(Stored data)
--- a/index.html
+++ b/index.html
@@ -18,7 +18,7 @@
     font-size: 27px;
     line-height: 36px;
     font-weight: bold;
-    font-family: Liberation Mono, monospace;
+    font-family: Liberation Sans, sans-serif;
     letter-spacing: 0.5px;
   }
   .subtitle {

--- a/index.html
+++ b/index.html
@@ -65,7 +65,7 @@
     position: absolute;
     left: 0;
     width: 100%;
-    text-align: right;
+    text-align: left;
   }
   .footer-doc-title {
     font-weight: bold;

* * *

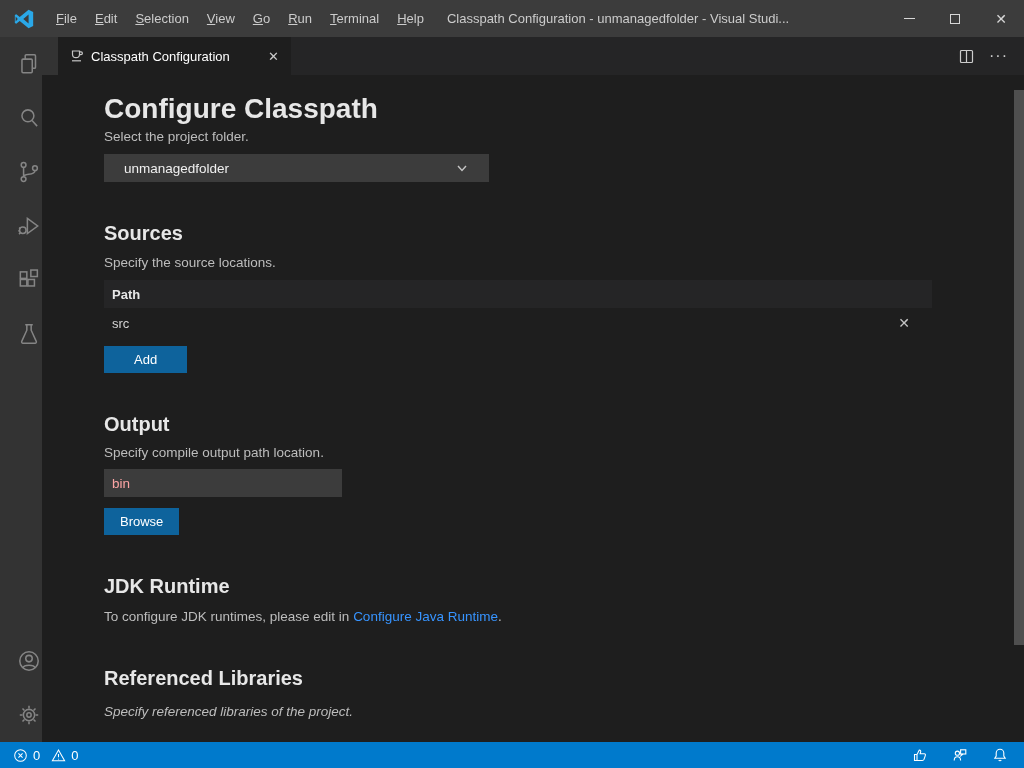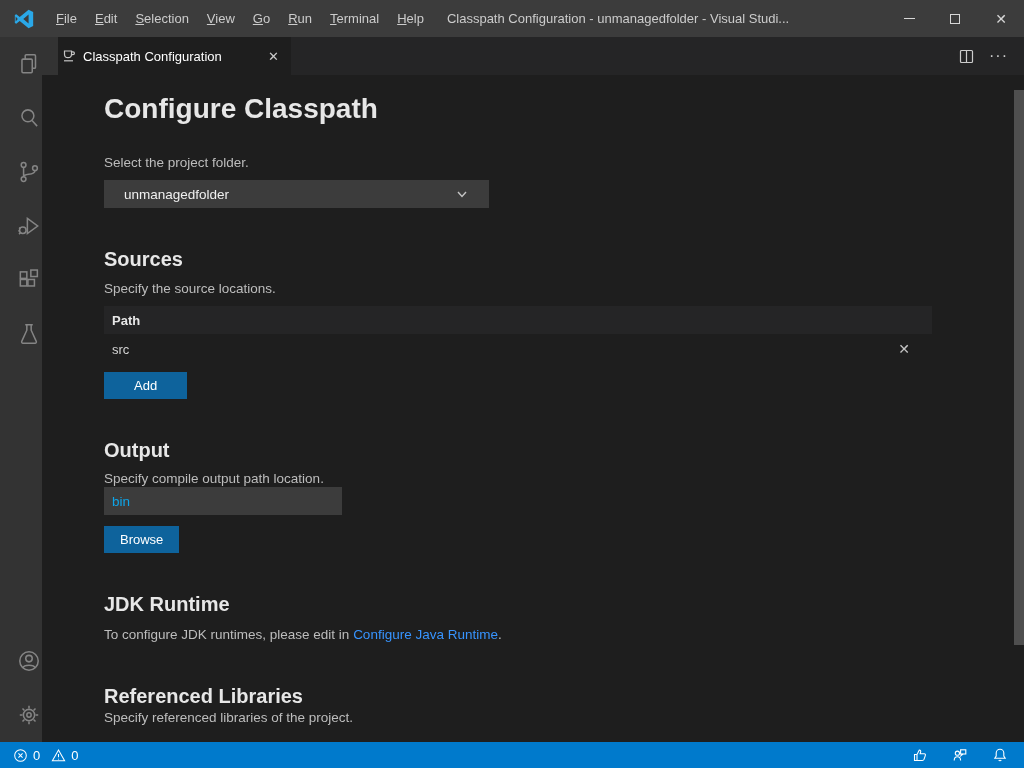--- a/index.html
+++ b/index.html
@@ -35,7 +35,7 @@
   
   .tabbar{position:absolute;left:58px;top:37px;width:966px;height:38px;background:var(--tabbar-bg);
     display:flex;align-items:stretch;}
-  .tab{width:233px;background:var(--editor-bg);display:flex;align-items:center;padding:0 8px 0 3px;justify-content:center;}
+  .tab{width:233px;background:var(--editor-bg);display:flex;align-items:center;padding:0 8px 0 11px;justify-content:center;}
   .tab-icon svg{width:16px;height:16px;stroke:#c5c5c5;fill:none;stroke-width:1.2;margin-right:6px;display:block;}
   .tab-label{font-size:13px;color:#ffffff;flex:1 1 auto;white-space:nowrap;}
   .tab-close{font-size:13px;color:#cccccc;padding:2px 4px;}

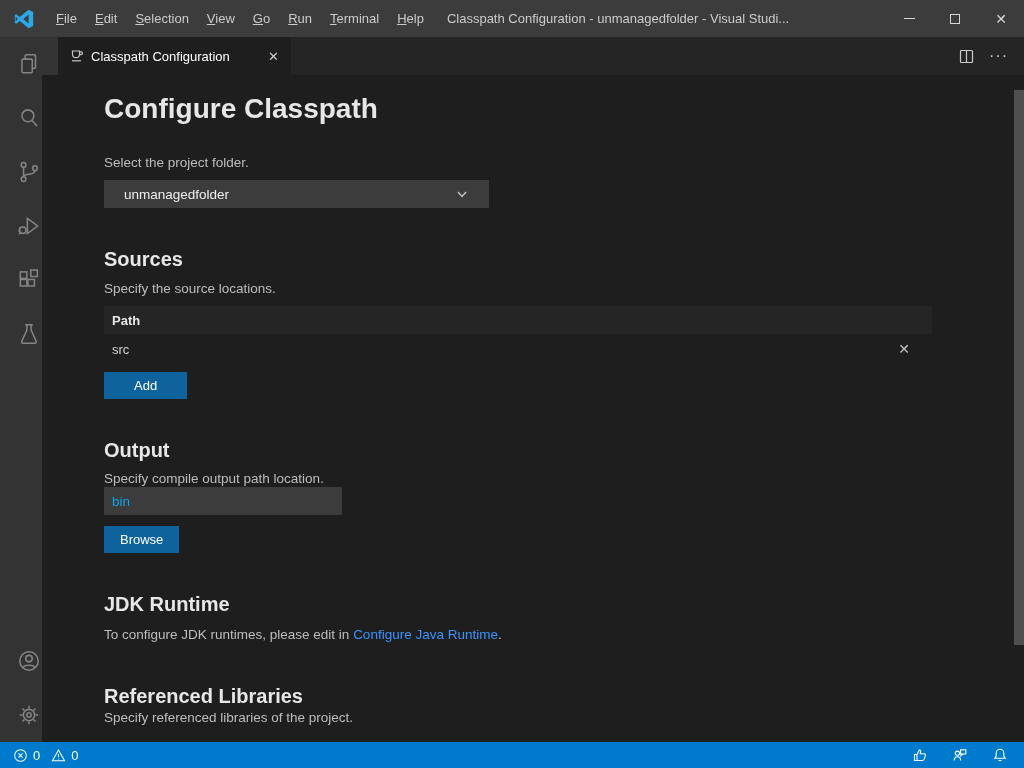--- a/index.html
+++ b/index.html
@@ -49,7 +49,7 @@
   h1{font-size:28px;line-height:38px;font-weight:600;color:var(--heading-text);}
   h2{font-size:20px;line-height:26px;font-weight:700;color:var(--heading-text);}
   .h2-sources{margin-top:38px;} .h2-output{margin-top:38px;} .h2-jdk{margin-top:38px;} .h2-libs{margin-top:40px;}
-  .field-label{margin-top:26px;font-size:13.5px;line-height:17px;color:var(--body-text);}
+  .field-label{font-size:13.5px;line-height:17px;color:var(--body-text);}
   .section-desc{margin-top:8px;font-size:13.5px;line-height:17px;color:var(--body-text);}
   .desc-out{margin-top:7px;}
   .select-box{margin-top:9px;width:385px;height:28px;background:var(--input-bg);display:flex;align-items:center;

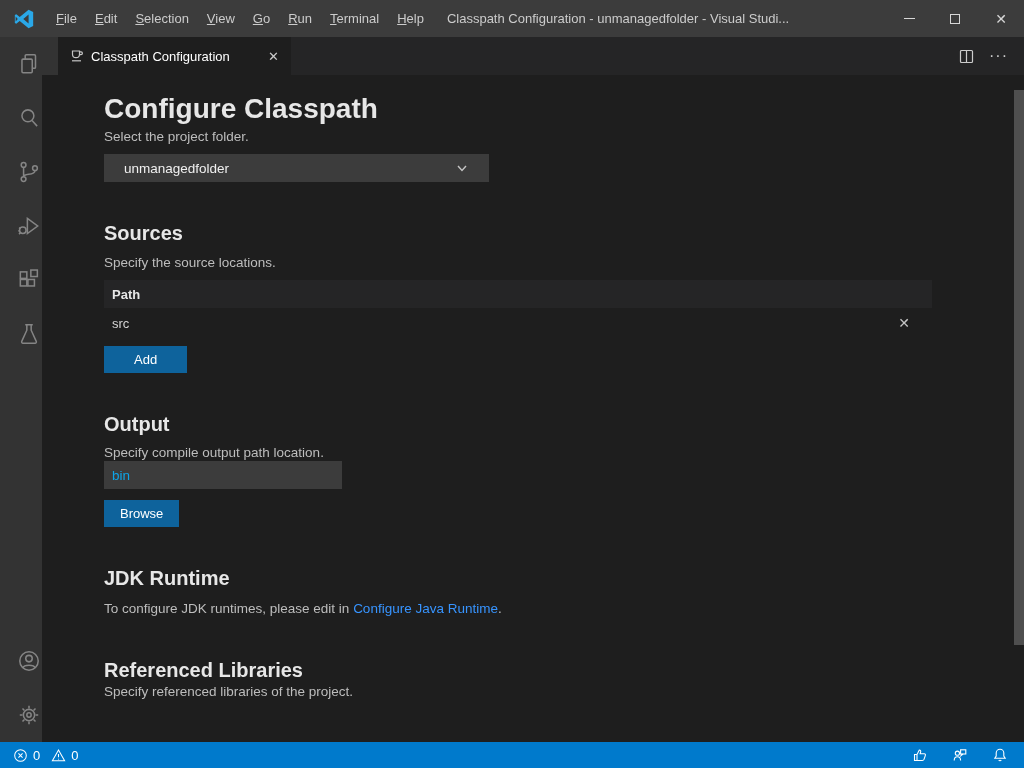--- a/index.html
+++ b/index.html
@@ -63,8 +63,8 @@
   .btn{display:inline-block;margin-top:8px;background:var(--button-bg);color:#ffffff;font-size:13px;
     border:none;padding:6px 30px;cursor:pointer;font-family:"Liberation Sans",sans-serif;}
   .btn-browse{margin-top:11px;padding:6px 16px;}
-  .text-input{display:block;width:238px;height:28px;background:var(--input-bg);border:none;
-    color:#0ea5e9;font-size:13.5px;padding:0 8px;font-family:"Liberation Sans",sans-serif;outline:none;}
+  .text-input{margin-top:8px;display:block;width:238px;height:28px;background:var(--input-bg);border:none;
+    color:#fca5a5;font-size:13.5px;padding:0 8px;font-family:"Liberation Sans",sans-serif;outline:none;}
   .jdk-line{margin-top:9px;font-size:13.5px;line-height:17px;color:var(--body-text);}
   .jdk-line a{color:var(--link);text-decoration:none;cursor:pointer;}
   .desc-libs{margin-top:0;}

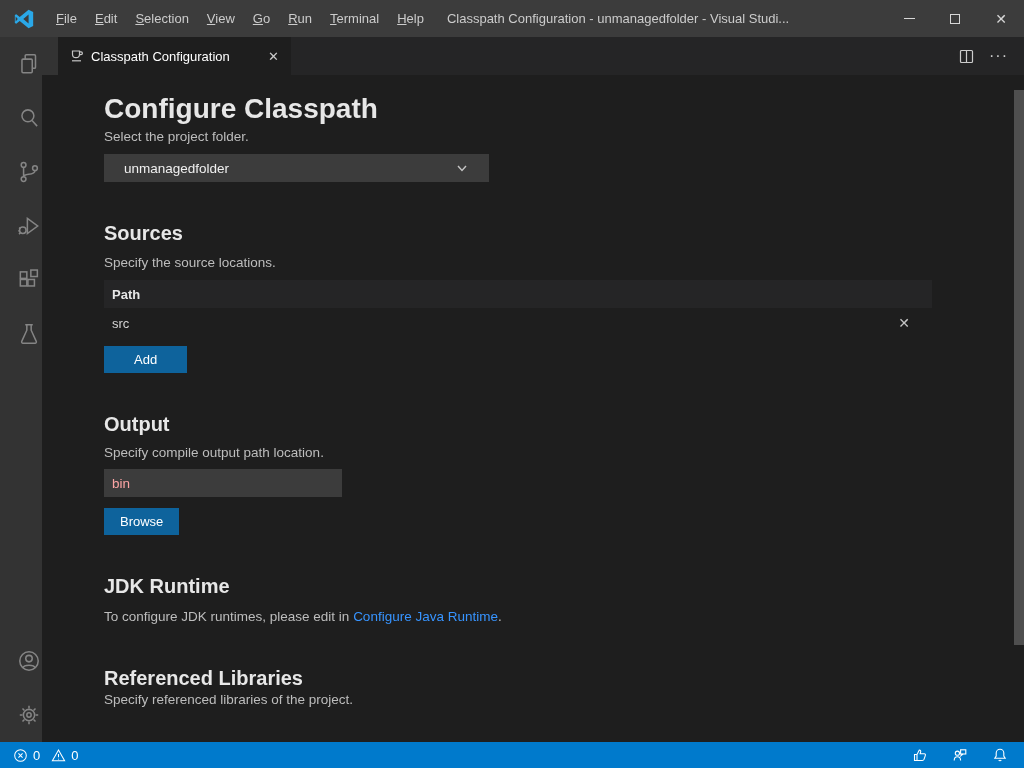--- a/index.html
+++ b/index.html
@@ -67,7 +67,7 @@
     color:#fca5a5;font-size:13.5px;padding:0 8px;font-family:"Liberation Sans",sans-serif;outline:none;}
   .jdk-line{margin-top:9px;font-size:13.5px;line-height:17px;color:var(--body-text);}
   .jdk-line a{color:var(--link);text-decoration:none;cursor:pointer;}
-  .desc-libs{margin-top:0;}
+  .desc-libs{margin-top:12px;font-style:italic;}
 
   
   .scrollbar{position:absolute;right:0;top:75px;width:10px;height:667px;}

[Requirement]: The job here is to find each line above with the word "block" and copy it.

[Reply]:
   .tab-icon svg{width:16px;height:16px;stroke:#c5c5c5;fill:none;stroke-width:1.2;margin-right:6px;display:block;}
   .btn{display:inline-block;margin-top:8px;background:var(--button-bg);color:#ffffff;font-size:13px;
-  .text-input{display:block;width:238px;height:28px;background:var(--input-bg);border:none;
+  .text-input{margin-top:8px;display:block;width:238px;height:28px;background:var(--input-bg);border:none;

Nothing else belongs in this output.